A « Journey In France »

« Peut-être Rome n’a-t-elle pas péri si les Romains ne périssent pas » Saint-Augustin

Billet paru dans la Tribune Libre #50 (pdf, 1.72 Mo)
mai 2013

 

I had a dream. La France était devenue un étrange pays touristique dont les premiers guides étaient les français eux-mêmes. Un circuit leur était consacré sur l’ensemble du territoire, évoquant d’anciennes fiertés légitimes des habitants.

Arrivés d’Europe et du monde entier par l’aéroport de Bruxelles, les visiteurs étrangers bénéficiaient d’un accueil populaire chaleureux dans le bassin minier artésien par 40000 coeurs vaillants pleurant sang et or1 les corons disparus dans un stade Bollaert reconverti en lieu de spectacle. Bien entendu une première oeuvre d’art contemporain permettait de baliser le chemin jusqu’au Louvre-Lens : un véritable terril renversé, oeuvre d’un artiste sud-africain.

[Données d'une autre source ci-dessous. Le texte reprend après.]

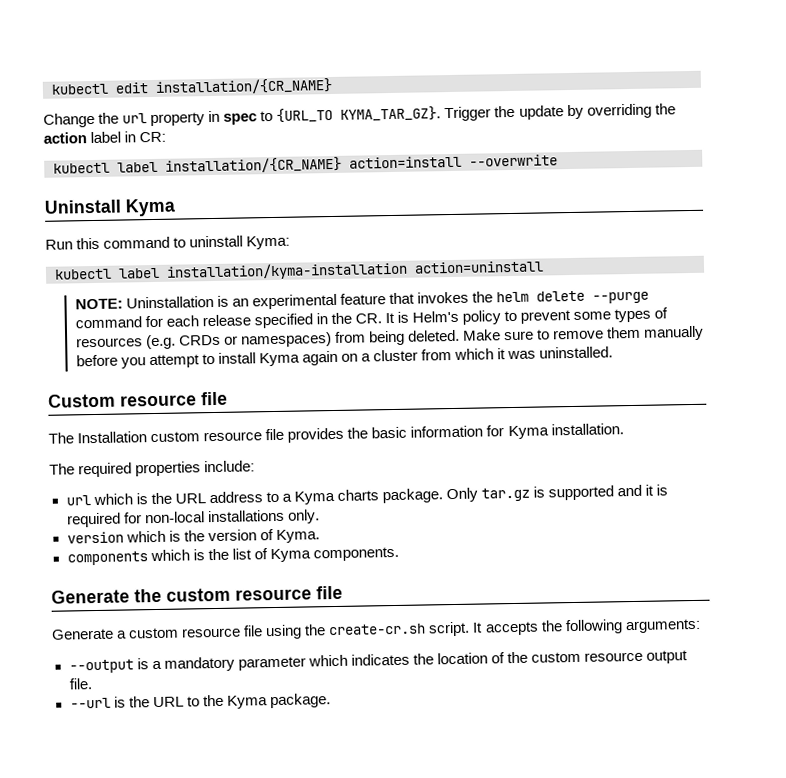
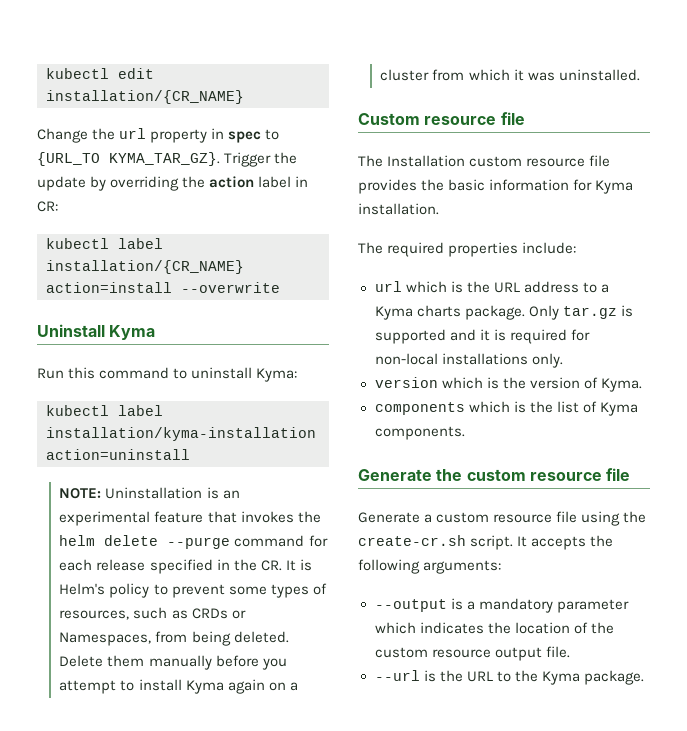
- NOTE: Uninstallation is an experimental feature that invokes the helm delete --purge command for each release specified in the CR. It is Helm's policy to prevent some types of resources (e.g. CRDs or namespaces) from being deleted.
+ NOTE: Uninstallation is an experimental feature that invokes the helm delete --purge command for each release specified in the CR. It is Helm's policy to prevent some types of resources, such as CRDs or Namespaces, from being deleted.
- Make sure to remove them manually before you attempt to install Kyma again on a cluster from which it was uninstalled.
+ Delete them manually before you attempt to install Kyma again on a cluster from which it was uninstalled.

Le lendemain les visiteurs étaient conviés à découvrir deux installations éphémères : «Bad year»2 à Amiens et «Petrominus»3 à Petit-Couronne. Dans les deux cas, l’artiste chinois auquel avait été confiée une commande audacieuse, symbolisait la fin des énergies fossiles par un savant dosage de matériaux recomposés et d’éclairages furtifs plongeant le spectateur dans un bref mais intense état de panique que viendrait apaiser une étrange parade de théâtre de rue mettant en scène Jeanne d’Arc au pied du Grand Horloge à Rouen.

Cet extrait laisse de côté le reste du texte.